CID BABÁ E OS QUATROCENTOS BANDIDOS  por José Plínio de Oliveira*


              
Herdeiro de uma das maiores jazidas petrolíferas do Oriente Médio, proprietário de refinarias de petróleo, portos, aeroportos, frotas de aviões, navios e etc., Cid Babá veio parar em Zaragoza – onde passou a ser tratado por Mio Cid –, atraído por uma dançarina de sapateados e castanholas que conheceu em um teatro de Paris. A bailarina e os ares de Aragão levaram-no à conquista da cidadania espanhola e aos enlevos encantados do país. Porém, um certo dia, Dom Juan convocou o Sapateiro e determinou:

                – Dá um jeito de mandar esse indivíduo para alguma outra província, senão ele vai comer todas as mulheres da Espanha. Parece que o sangue mouro ferve intensamente em suas veias árabes. Além disso, soube que ele é tarado por Patrícias e nós as temos em demasia.
                – Não! É o outro... O Jerez dele são as Dolores.
          – Pior ainda! Esse é que é o problema que nos move a agir com a maior brevidade.
                Dom Juan temia, principalmente, vir a ser destronado dos Reinos de Leão, Aragão, Isabel e Castela pela força do poder que Cid Babá vinha conquistando na Grande Ibéria. Além do Reino de Espanha, é óbvio, que lhe foi usurpado por algumas décadas por um generalíssimo meio Quixote, meio Napoleão, mas que lhe deu um trabalho exaustivo para reaver a coroa.                                                                                           

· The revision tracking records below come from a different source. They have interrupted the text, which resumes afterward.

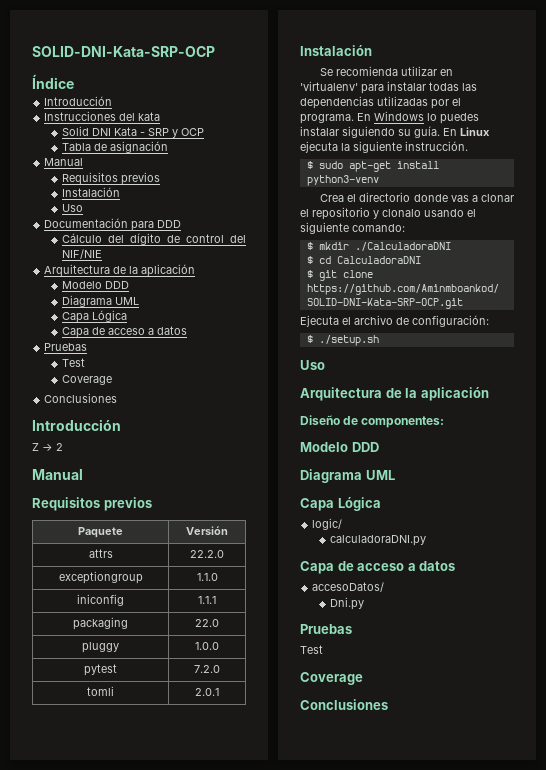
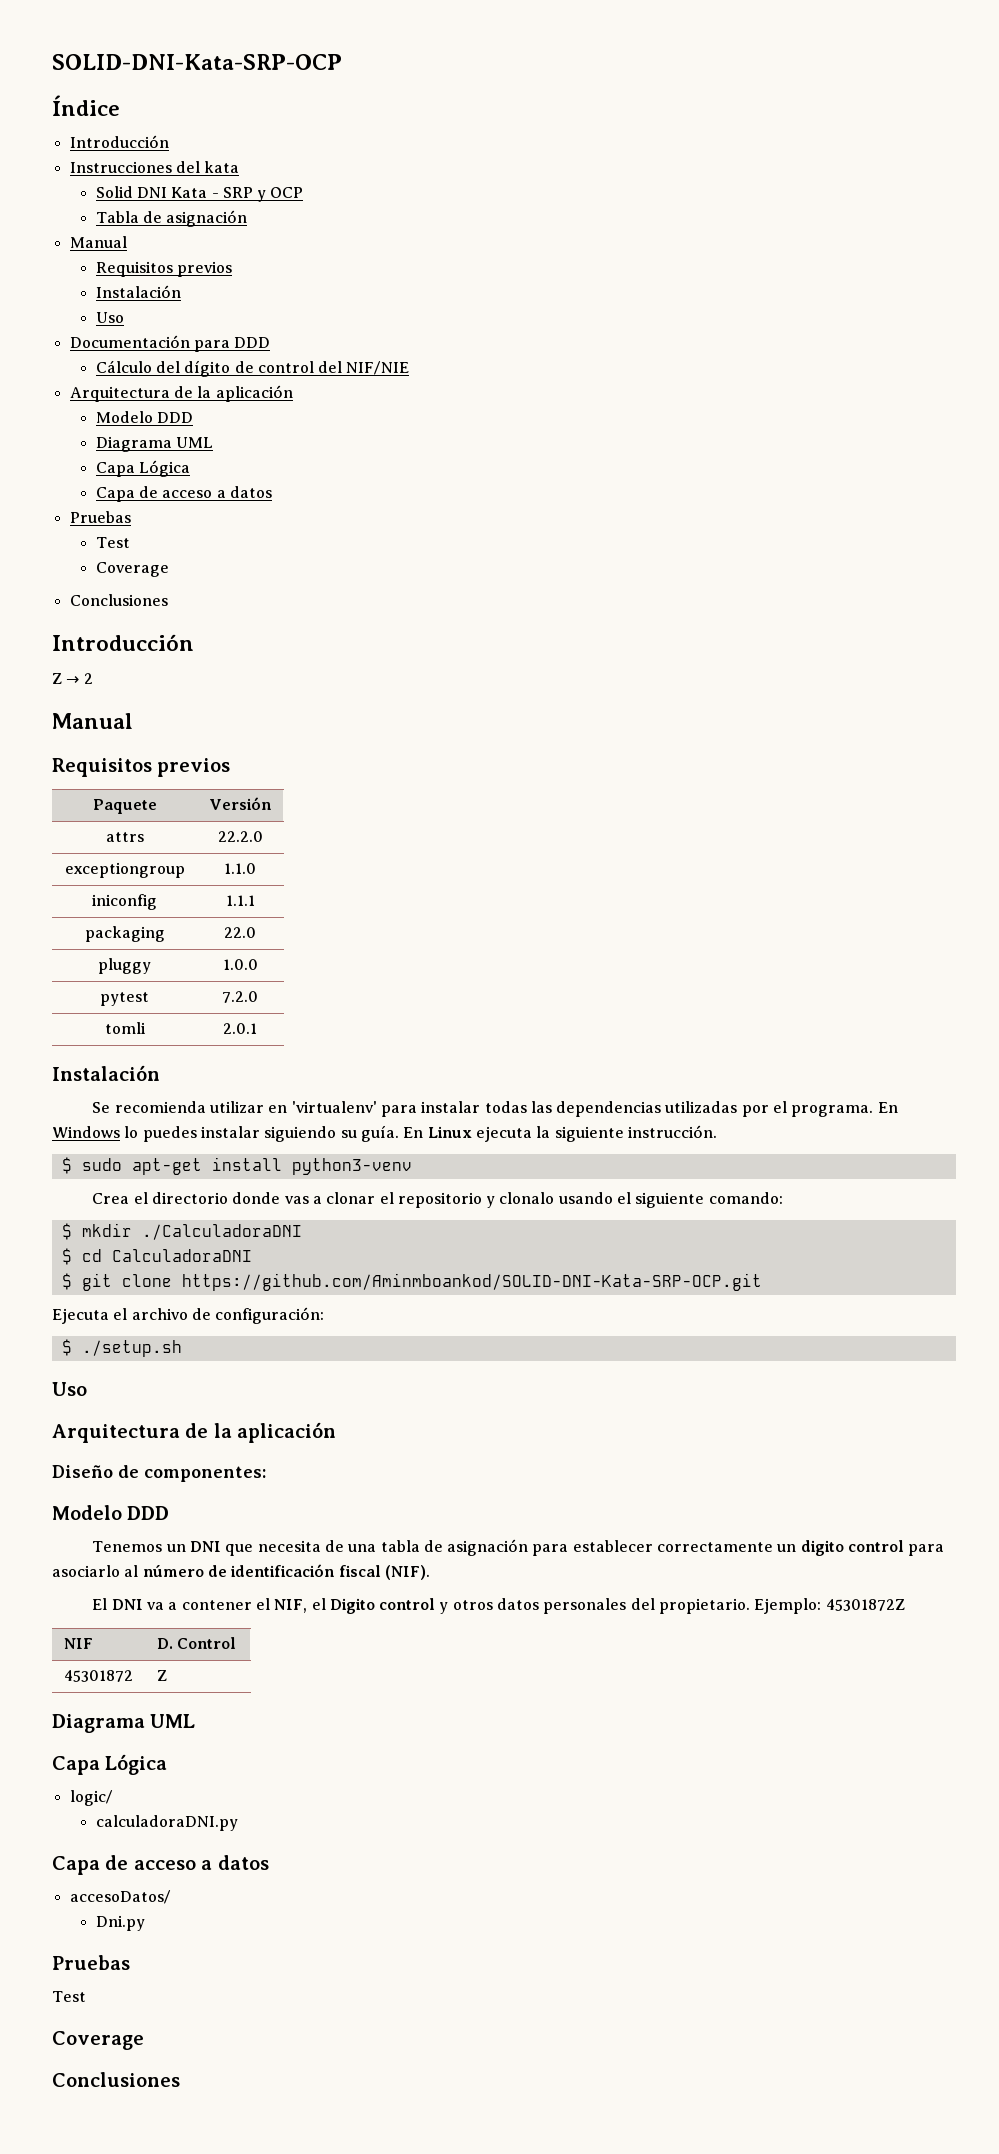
+ Tenemos un DNI que necesita de una tabla de asignación para establecer correctamente un digito control para asociarlo al número de identificación fiscal (NIF).
+ El DNI va a contener el NIF, el Digito control y otros datos personales del propietario. Ejemplo: 45301872Z
+ NIF | D. Control
+ 45301872 | Z

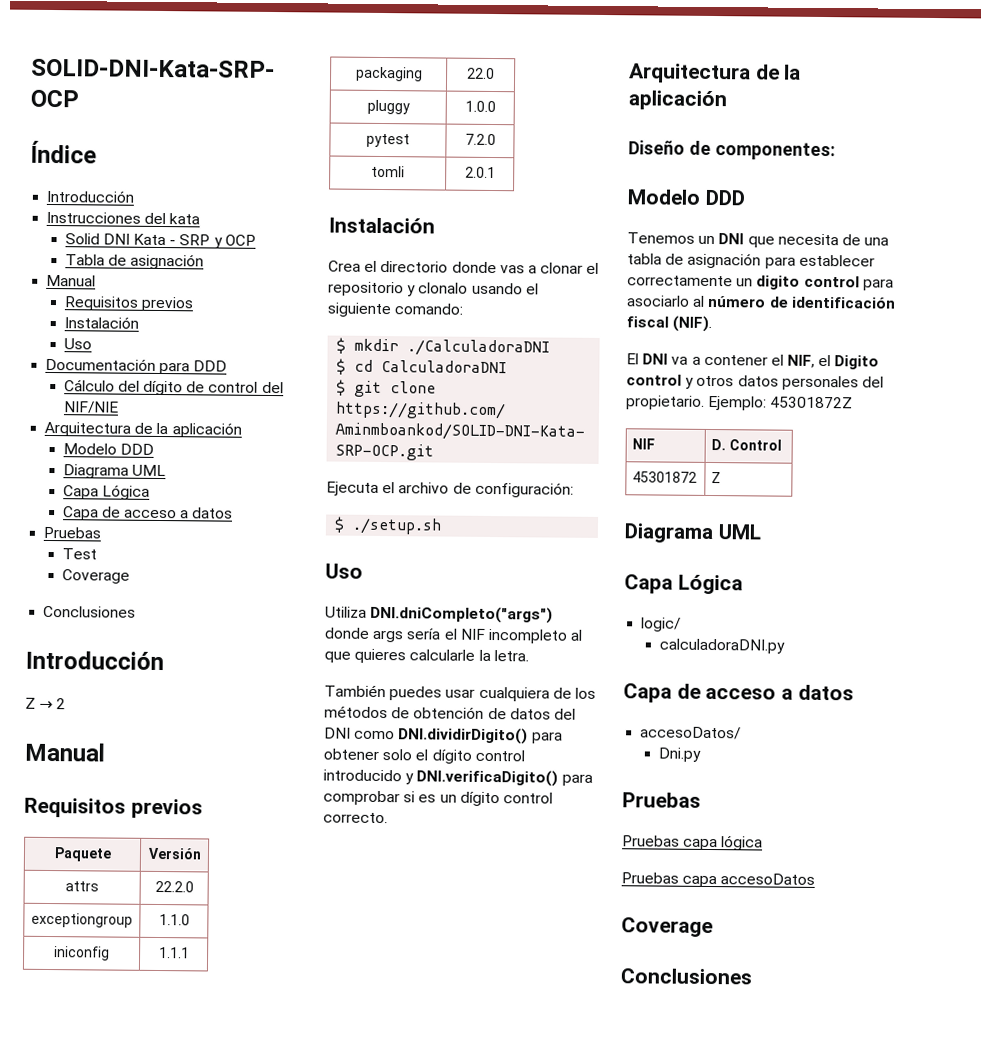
- Se recomienda utilizar en 'virtualenv' para instalar todas las dependencias utilizadas por el programa. En Windows lo puedes instalar siguiendo su guía. En Linux ejecuta la siguiente instrucción.
- $ sudo apt-get install python3-venv
+ Utiliza DNI.dniCompleto("args") donde args sería el NIF incompleto al que quieres calcularle la letra.
+ También puedes usar cualquiera de los métodos de obtención de datos del DNI como DNI.dividirDigito() para obtener solo el dígito control introducido y DNI.verificaDigito() para comprobar si es un dígito control correcto.
  Dni.py
  Pruebas
- Test
+ Pruebas capa lógica
+ Pruebas capa accesoDatos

                – Mas como fazê-lo? Se é ele que nos garante o fornecimento de petróleo a custo abaixo do mercado e ainda vem canalizando para o nosso país altíssimos investimentos em petrodólares que sanearam os nossos déficits e afastaram definitivamente a crise econômica que nos alarmava?...
                – Não sei como! O Primeiro Ministro és tu, je suis le Roi.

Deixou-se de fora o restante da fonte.